Original Trailer (2:15)
A grainy trailer is offered here. The sound is is a bit offcenter and the picture is slightly cut off on the sides so Ken Loach's name reads "Ken Loac" on the final title card.
in 1080p AVC MPEG-4, in 1.33:1, in English LPCM 2.0 with no subtitles

A 32 page booklet is included in the set, with essays, photos, credits, and other information. The first essay is "Revolution, My Arse" by David Archibald, senior lecturer in Film and Television Studies a the University of Glasgow, who gives an overview on the three films.
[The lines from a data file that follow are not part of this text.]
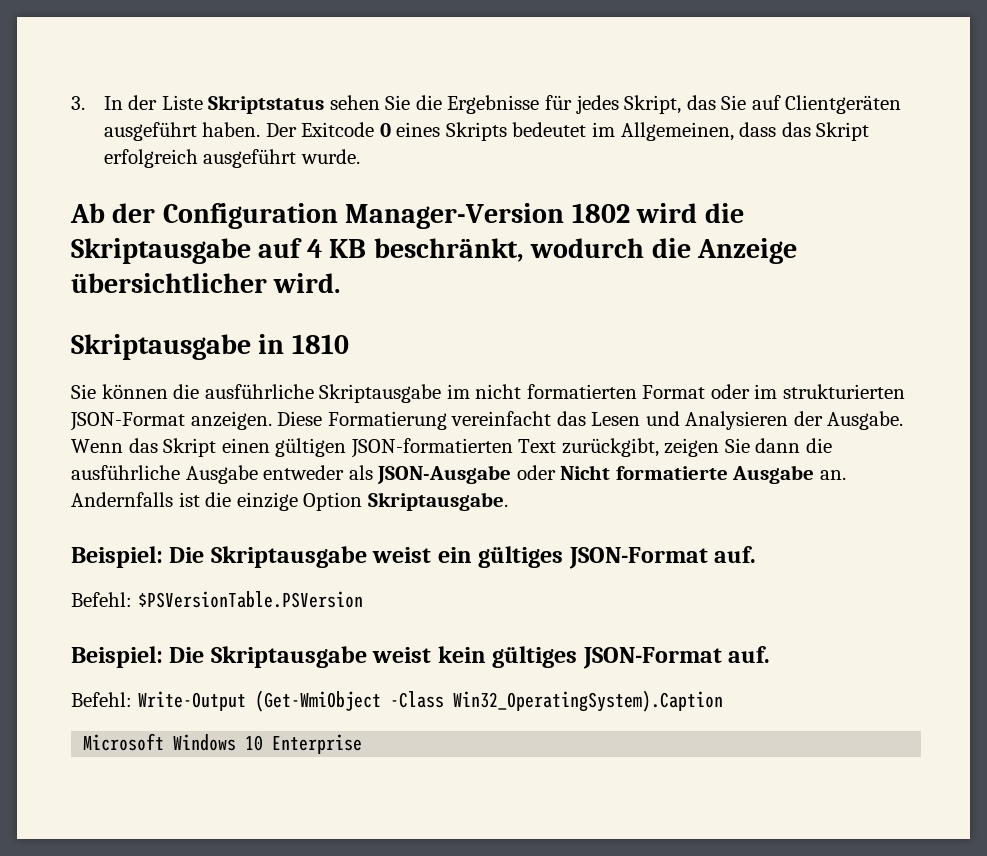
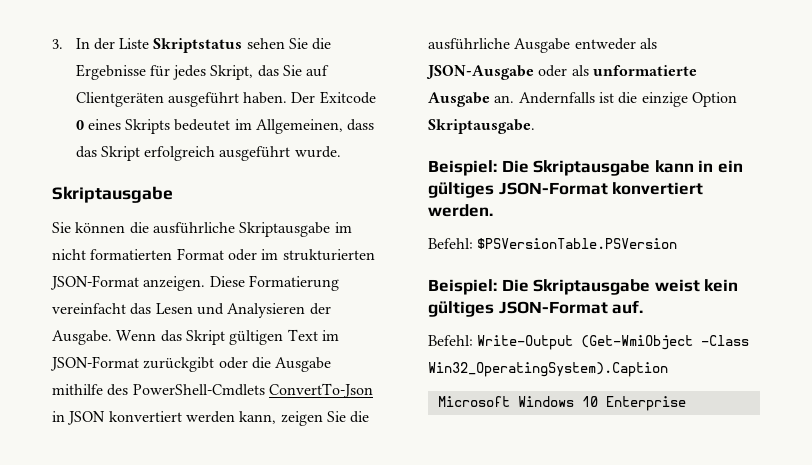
[70,203,744,229] [71,238,797,264] [71,273,341,293] [71,334,349,360] Ab der Configuration Manager-Version 1802 wird die Skriptausgabe auf 4 KB beschränkt, wodurch die Anzeige übersichtlicher wird. // Skriptausgabe in 1810 -> [52,186,173,203] Skriptausgabe
[221,438,659,458] einen gültigen JSON-formatierten Text zurückgibt, -> [229,329,339,345] [50,356,332,372] [52,383,373,398] [52,411,277,425] gültigen Text im JSON-Format zurückgibt oder die Ausgabe mithilfe des PowerShell-Cmdlets ConvertTo-Json in JSON konvertiert werden kann,
[755,438,801,453] dann -> (346, 416) none
[560,465,728,480] Nicht formatierte -> [571,65,697,76] als unformatierte
[372,547,432,563] weist -> [654,160,714,173] kann in
[714,546,757,563] auf. -> [612,182,704,195] [428,204,493,217] konvertiert werden.

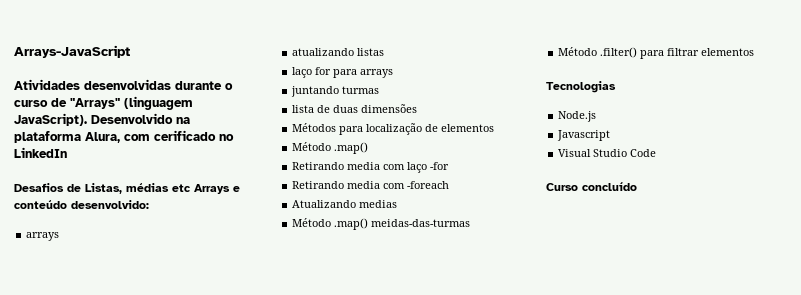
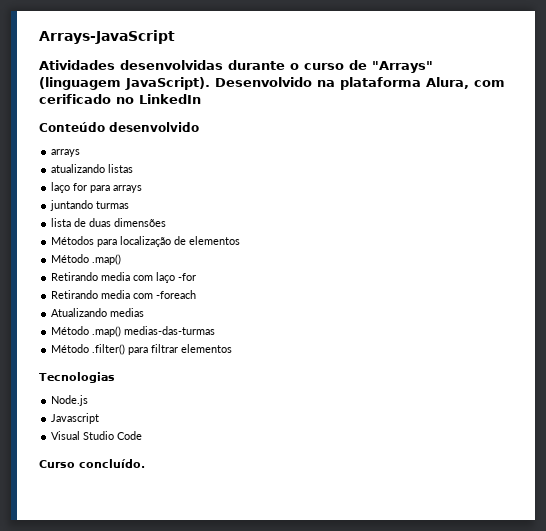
[14,183,240,194] [14,200,149,209] Desafios de Listas, médias etc Arrays e conteúdo desenvolvido: -> [39,122,199,132] Conteúdo desenvolvido
[371,219,471,227] meidas-das-turmas -> [124,326,216,335] medias-das-turmas
[582,182,637,191] concluído -> [79,459,145,468] concluído.

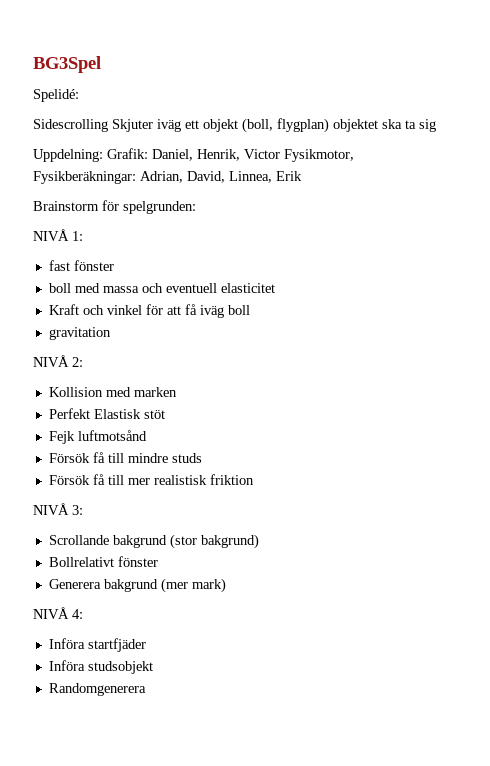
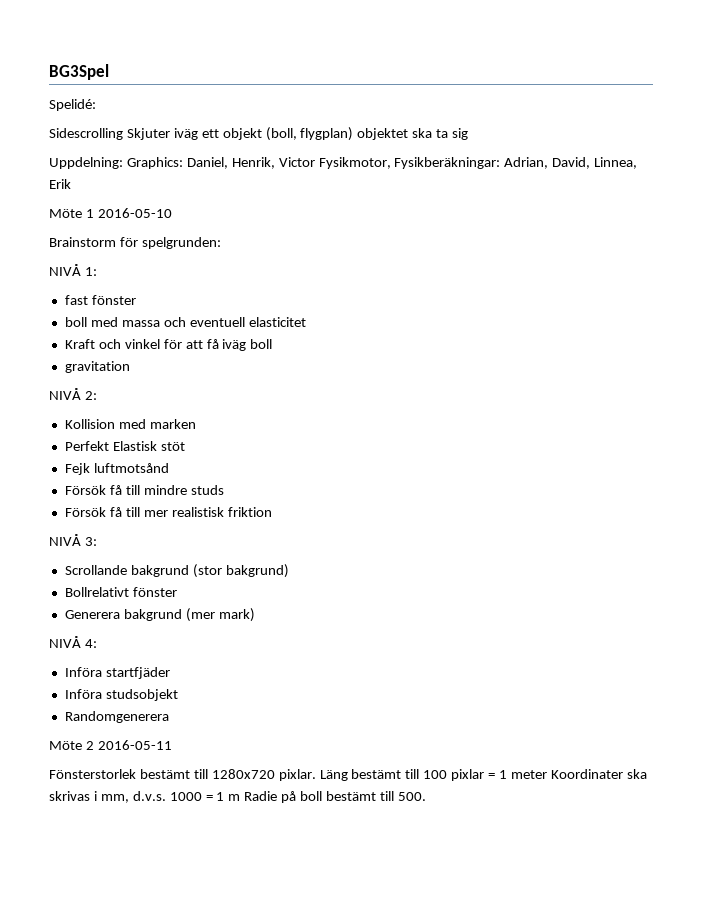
[107,148,148,159] Grafik: -> [126,157,183,169] Graphics:
(302, 176) none -> [49,208,172,218] // Möte 1 2016-05-10
(146, 689) none -> [49,740,172,750] [49,769,647,781] [49,791,426,803] // Möte 2 2016-05-11 // Fönsterstorlek bestämt till 1280x720 pixlar. Läng bestämt till 100 pixlar = 1 meter Koordinater ska skrivas i mm, d.v.s. 1000 = 1 m Radie på boll bestämt till 500.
There are contemporary reviews for all three films reprinted, the first two written by Derek Malcolm and the third by Philip French. There are special features information, credits for all three films, notes on the transfers and acknowledgements.


"Three Films by Ken Loach" collects a great selection of successive Loach directed films in one of his best periods. Not the most commercial yet full of comedy, drama, and controversy, the three films still stand as powerful works from a powerful filmmaker. The BFI's set gives good transfers on the films and very informative extras. Very recommended.